A cochlear implant is a small electronic device that stimulates the cochlear nerve (nerve for hearing). It has two parts. One part sits behind the ear. It picks up sounds with a microphone, processes the sound, and transmits it to the second part of the implant. The second part is implanted in the inner ear during a surgery. A thin wire and small electrodes leads to the cochlea, which is part of the inner ear. The wire sends signals to the auditory nerve, the nerve that sends sound impulses to the brain. A cochlear implant helps give a person a sense of sounds. It doesn't restore hearing to normal, but it can help a person understand speech and noises in the environment.
Why might I need a cochlear implant surgery?

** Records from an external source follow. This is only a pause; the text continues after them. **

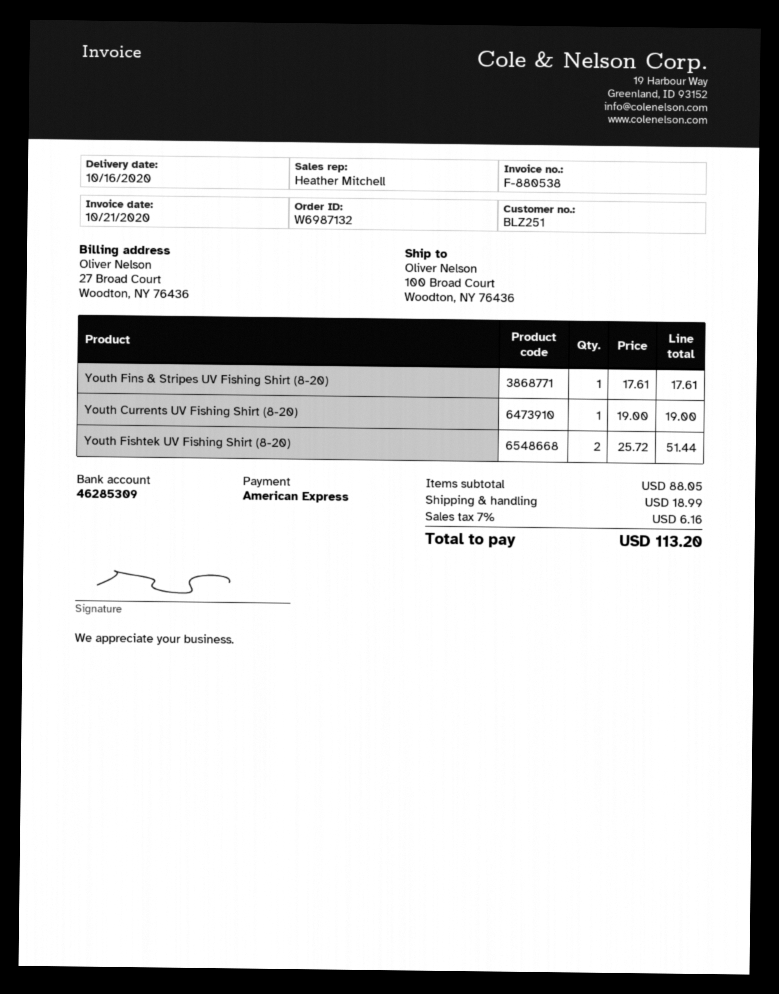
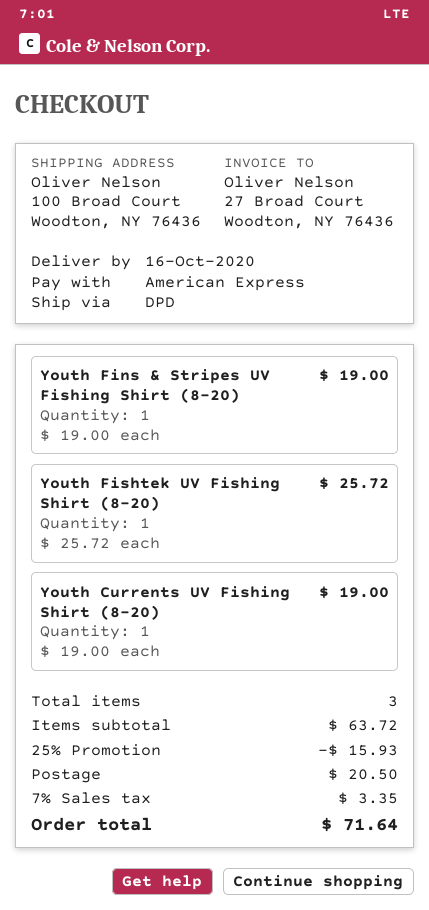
Youth Fins & Stripes UV Fishing Shirt (8-20): 1 x 17.61 = 17.61 -> 1 x 19.00 = 19.00
Youth Fishtek UV Fishing Shirt (8-20): 2 x 25.72 = 51.44 -> 1 x 25.72 = 25.72
subtotal: 88.05 -> 63.72
discount: none -> 25% = 15.93
shipping: 18.99 -> 20.50
tax: 7% = 6.16 -> 7% = 3.35
total: 113.20 -> 71.64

If your hearing hasn’t improved after using a hearing aid for at least 6 months, you may be a candidate for cochlear implant surgery. The indications for implants has changed. We now implant patients with significantly good hearing in the low frequencies. In fact, some patients now wear both the implant and hearing aid for added value to the hearing experience. How cochlear implants help varies from person to person. Some people can hear many sounds, but some people will have no change in hearing. A person may be able to:
- Perceive different sounds, such as footsteps, a door closing, a phone ringing
- Understand speech without lip reading, or be helped with lip reading
- Understand voices over the phone
- Watch TV
- Hear music
Important facts to understand when considering a cochlear implant:
- A cochlear implant requires some training and therapy after surgery. During this time, you will learn how to care for the implant. You will also have aural (hearing) rehabilitation to assist with coping with hearing loss. This will help to improve the use of the implant. The duration of aural rehab will depend on your age and your hearing before surgery.
- Cochlear implants do not restore hearing to normal. And in some people, they may not help with hearing at all.

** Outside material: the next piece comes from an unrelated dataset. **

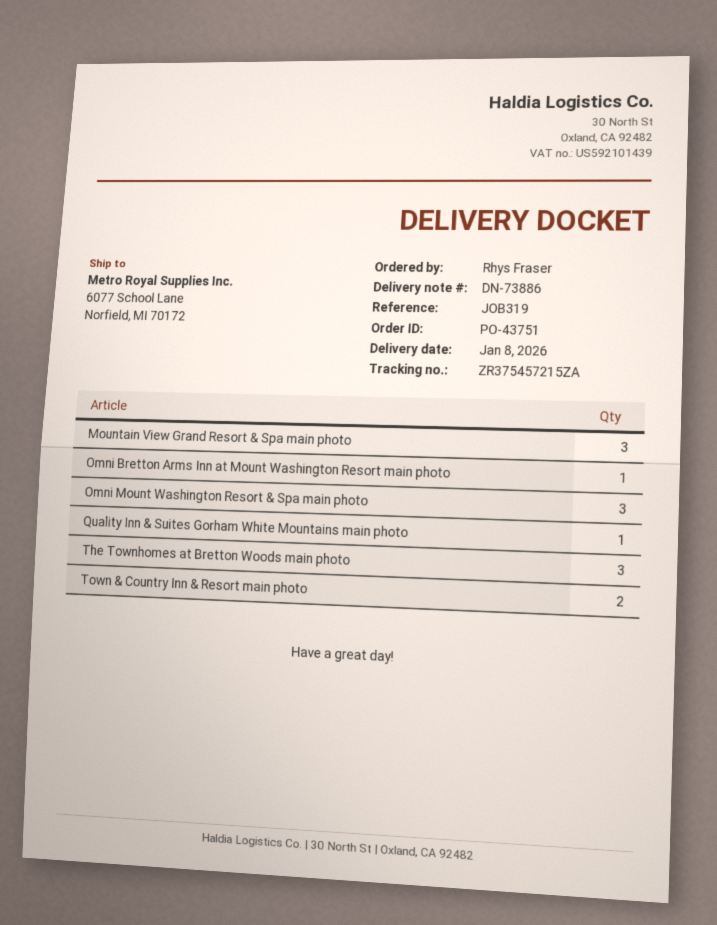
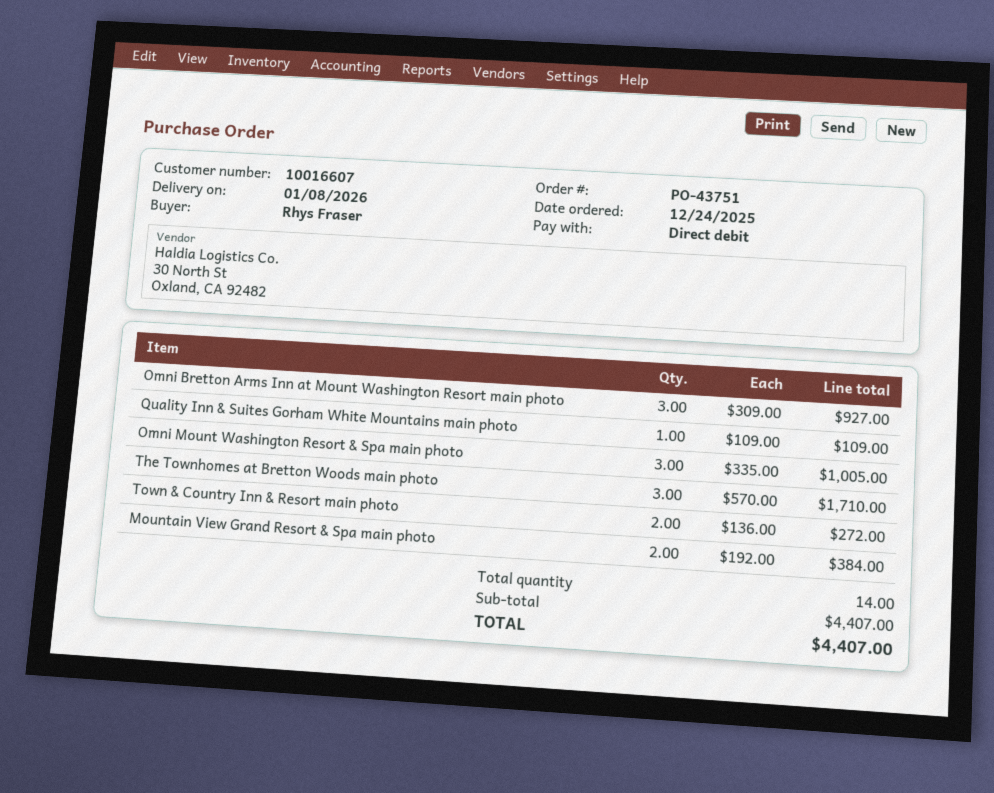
Mountain View Grand Resort & Spa main photo: 3 -> 2
Omni Bretton Arms Inn at Mount Washington Resort main photo: 1 -> 3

- You may lose the rest of your natural hearing in the ear where the implant is placed.
- You may need to use new or recharged batteries every day.

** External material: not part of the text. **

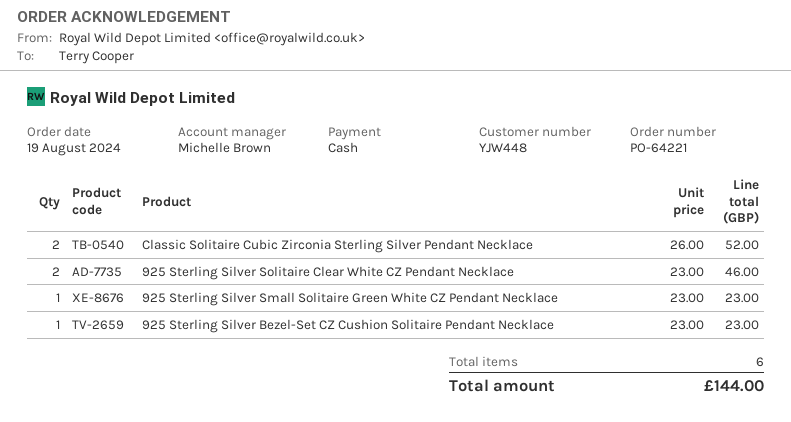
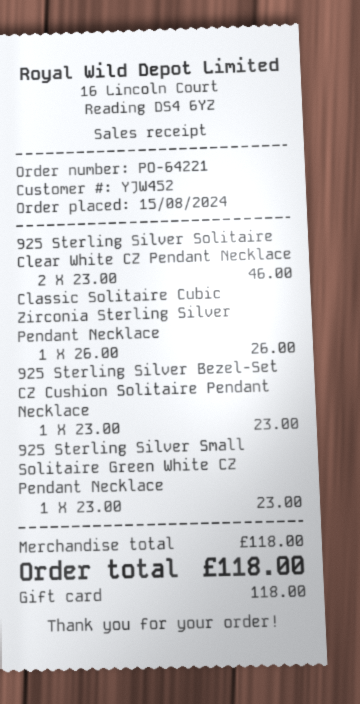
order date: 2024-08-19 -> 2024-08-15
customer number: YJW448 -> YJW452
payment method: cash -> gift card
Classic Solitaire Cubic Zirconia Sterling Silver Pendant Necklace: 2 x 26.00 = 52.00 -> 1 x 26.00 = 26.00
total: 144.00 -> 118.00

- The implant may irritate your skin. In some cases, it may need to be removed.
- An implant can set off security systems, such as metal detectors. Implants may be affected by cell phones and radio transmitters. They must be turned off during takeoff and landing in an airplane.
- You may not be able to have certain medical tests or treatments. These include magnetic resonance imaging (MRI), electroconvulsive therapy (ECT), and ionic radiation therapy.
- The implant can be damaged during an accident or while playing sports. Or, the implant can fail. Repairing the implant or replacing a damaged part may be expensive. In some cases, a new surgery may be needed to replace the implant.
What are the risks of cochlear implant surgery?
Although rare, the risks of cochlear implant surgery include:
- Infection in the area of the implant
- Ringing in the ears (tinnitus)
- Dizziness or vertigo
- Numbness around the ear
- Changes in taste
- Leakage of the fluid in the cochlea
- Leakage of spinal fluid
- Injury to the facial nerve, which can cause movement problems in the face
- Infection of the membrane that covers the brain (meningitis)
- Chronic inflammation around the implant (reparative granuloma)
- Risks of general anesthesia
- Need to have the implant removed because of an infection
There may be other risks, depending upon your medical condition. Be sure to discuss any concerns with your healthcare provider before the procedure.
How should I prepare for cochlear implant surgery?
A cochlear implant is not right for everyone. To find out if an implant is right for you:
- You will need to meet with and be assessed by Dr. Weber and his team.
- You will have hearing tests and physical exams.
- You may have imaging tests (CT and/or MRI) to look at the structure of your ear.
- Your healthcare provider may require other tests or preparation, depending on your medical condition.